--- INFORMATION SHOWN Enclosed Below ---
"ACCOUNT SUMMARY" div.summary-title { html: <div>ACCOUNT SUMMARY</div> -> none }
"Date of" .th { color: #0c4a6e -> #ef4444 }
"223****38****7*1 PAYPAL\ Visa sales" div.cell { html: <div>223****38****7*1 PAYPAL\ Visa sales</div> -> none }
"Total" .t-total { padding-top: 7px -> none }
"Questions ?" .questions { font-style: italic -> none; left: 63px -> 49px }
--- End of Enclosed INFORMATION SHOWN ---
--- INFORMATION SHOWN Enclosed Below ---
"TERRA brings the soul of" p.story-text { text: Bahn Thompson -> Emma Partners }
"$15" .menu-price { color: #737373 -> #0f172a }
--- End of Enclosed INFORMATION SHOWN ---
--- INFORMATION SHOWN Enclosed Below ---
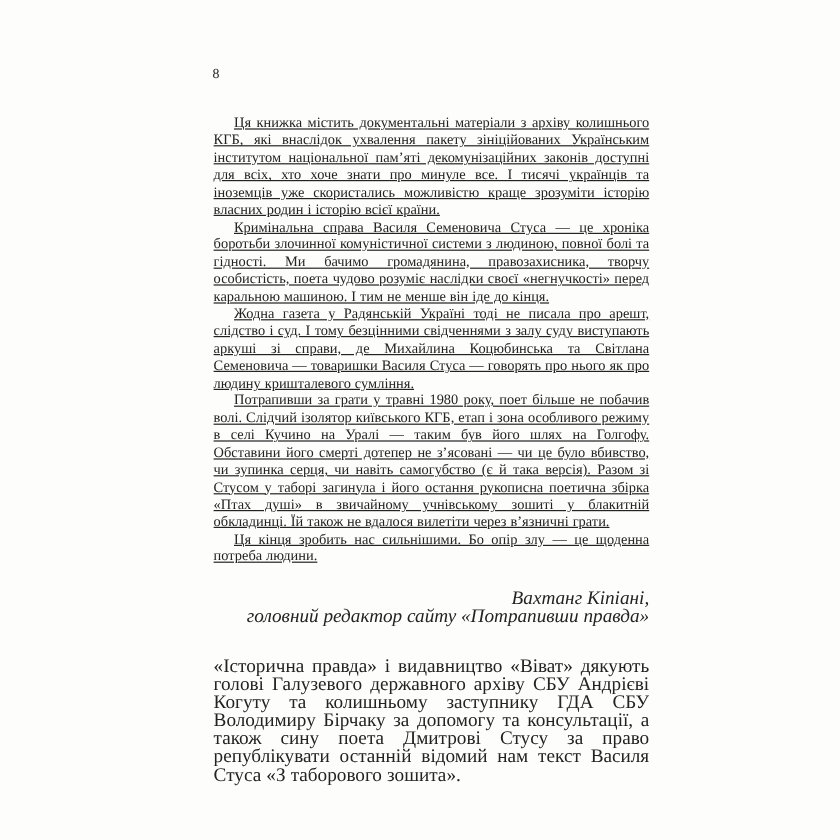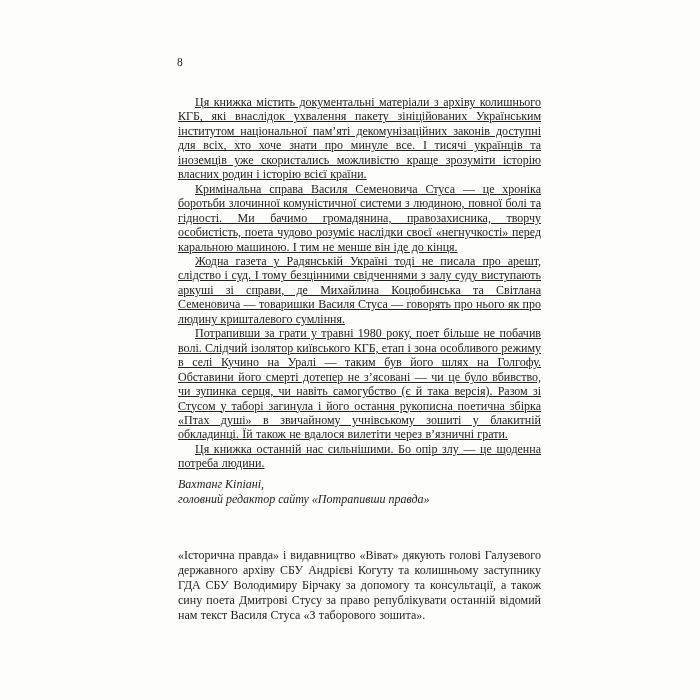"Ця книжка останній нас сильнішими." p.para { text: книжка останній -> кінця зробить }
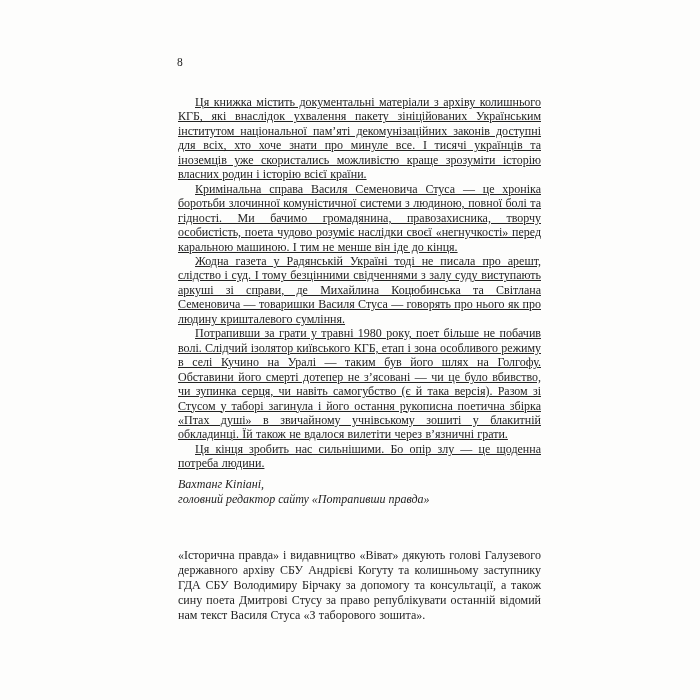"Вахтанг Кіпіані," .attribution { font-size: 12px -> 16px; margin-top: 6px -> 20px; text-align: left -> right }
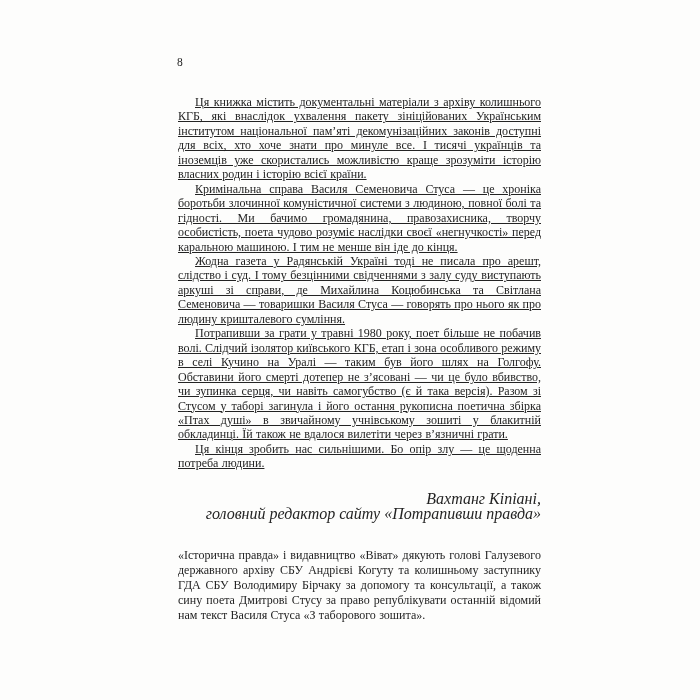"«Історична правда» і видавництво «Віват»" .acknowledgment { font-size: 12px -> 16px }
--- End of Enclosed INFORMATION SHOWN ---
Could you write out, exactly as they stand, only the lines above that begin at the line with "padding-top: 7px ->" and stop after the line with "font-style: italic ->"?

"Total" .t-total { padding-top: 7px -> none }
"Questions ?" .questions { font-style: italic -> none; left: 63px -> 49px }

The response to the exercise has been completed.